Missouri’s political and policy agenda in the past week has been dominated by state budget finalization and a cluster of legal/political fights—alongside a growing stream of coverage about data centers and their local impacts. In the last 12 hours, the biggest Missouri-focused development was lawmakers passing a $48.7 billion operating budget for fiscal year 2027, with the overall package described as $50.7 billion after additional construction spending. Reporting also emphasized that education funding and how it’s calculated remained a flashpoint: the final budget reportedly avoids an enrollment-based college funding shift that could have cut smaller institutions, instead directing the higher education department to build a new disbursement model by Dec. 1. A separate account of the budget fight highlighted concerns that education assumptions relied on lottery revenue projections that differed from actual net receipts, and that the final plan drew on surpluses to cover a deficit.
Also in the last 12 hours, Missouri’s legislature and executive branch actions continued in parallel with budget work. Coverage noted Gov. Mike Kehoe signed eight bills into law, including an “Act Against Abusive Website Access Litigation” (SB 907) aimed at addressing “sue-and-settle” style website accessibility lawsuits, plus other measures affecting areas like sewage regulation and the sex offender registry. On the legal-administration side, a circuit judge (Ed Page) retired despite being on the ballot for the Aug. 4 primary, creating a vacancy that reporting says would be filled by the governor. Meanwhile, Missouri’s gaming policy saw a major procedural setback: a Senate committee voted unanimously against regulating “no chance” slot machines, effectively ending a path to legal operation for those devices.
Beyond Jefferson City, the last 12 hours included local governance and public-safety stories that may not be headline-grabbing statewide but show active friction points. St. Louis coverage described a crash involving a police vehicle running a red light without emergency lights or siren, and said Jefferson City moved to shift settlement costs onto the city. Another local dispute: McBride Homes sued O’Fallon after the City Council rejected a subdivision plan despite advice from the city attorney that denial would violate ordinances.

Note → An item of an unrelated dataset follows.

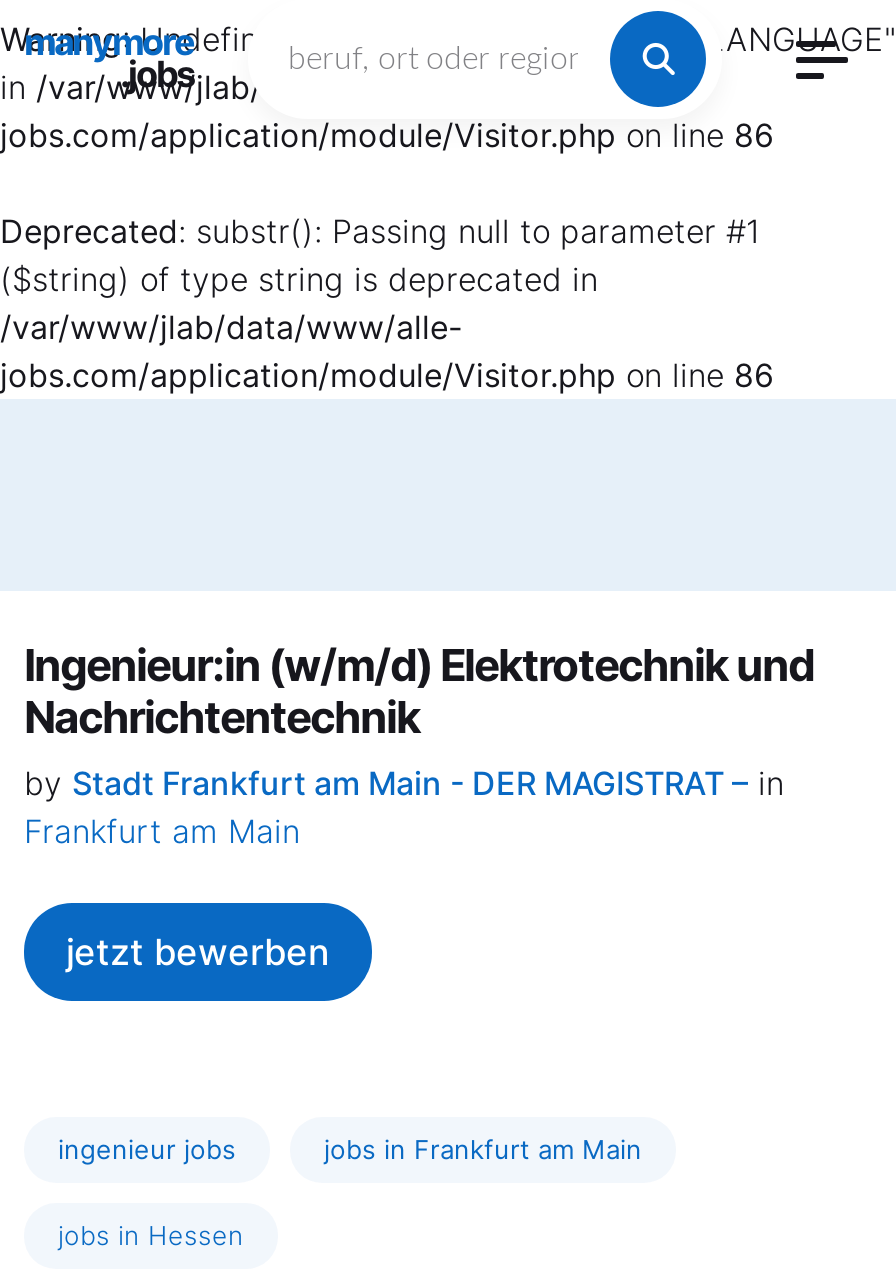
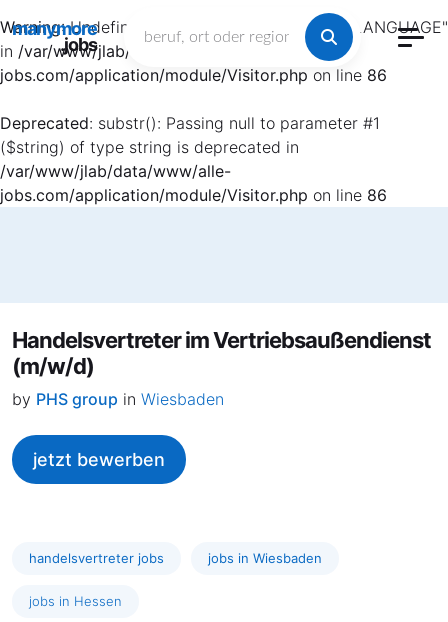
[24,639,814,851] Ingenieur:in (w/m/d) Elektrotechnik und | Nachrichtentechnik | by Stadt Frankfurt am Main - DER MAGISTRAT – in | Frankfurt am Main -> [12,327,431,409] Handelsvertreter im Vertriebsaußendienst | (m/w/d) | by PHS group in Wiesbaden
[58,1133,642,1165] ingenieur jobs | jobs in Frankfurt am Main -> [29,550,322,566] handelsvertreter jobs | jobs in Wiesbaden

In Columbia, reporting said a proposed public safety sales tax was tabled after concerns about potential overlapping taxes—an example of how local funding mechanisms are being scrutinized even when public safety is the stated goal.
A major theme running through the last 12 hours (and echoed by older items) is the political and economic debate over data centers. Missouri lawmakers heard arguments about the benefits and risks of data centers, including energy demand and grid impacts, with reporting quoting utility and labor perspectives on job creation and infrastructure costs. At the same time, other coverage in the same window framed data centers as a contentious issue for residents and activists, including discussion of environmental and community impacts. This debate appears to be part of a broader national pattern reflected in older coverage about data-center backlash and regulatory uncertainty, but the Missouri-specific reporting in the most recent window is largely focused on legislative listening sessions and near-term policy timing.
Finally, the week’s broader political context—while not always Missouri-specific—shows up in the coverage as a continuity of national election and legal battles that can spill into Missouri politics. Multiple items in the last 1–3 days focus on redistricting after a Supreme Court Voting Rights Act decision, with reporting describing how Southern states are moving quickly and how Democrats and Republicans are preparing counter-strategies. In Missouri, that context aligns with the state’s own election-reform and voting-process discussions (including SAVE Act-related coverage and related polling), even though the most concrete Missouri actions in this window were the budget, bill signings, and gaming/website-litigation policy moves.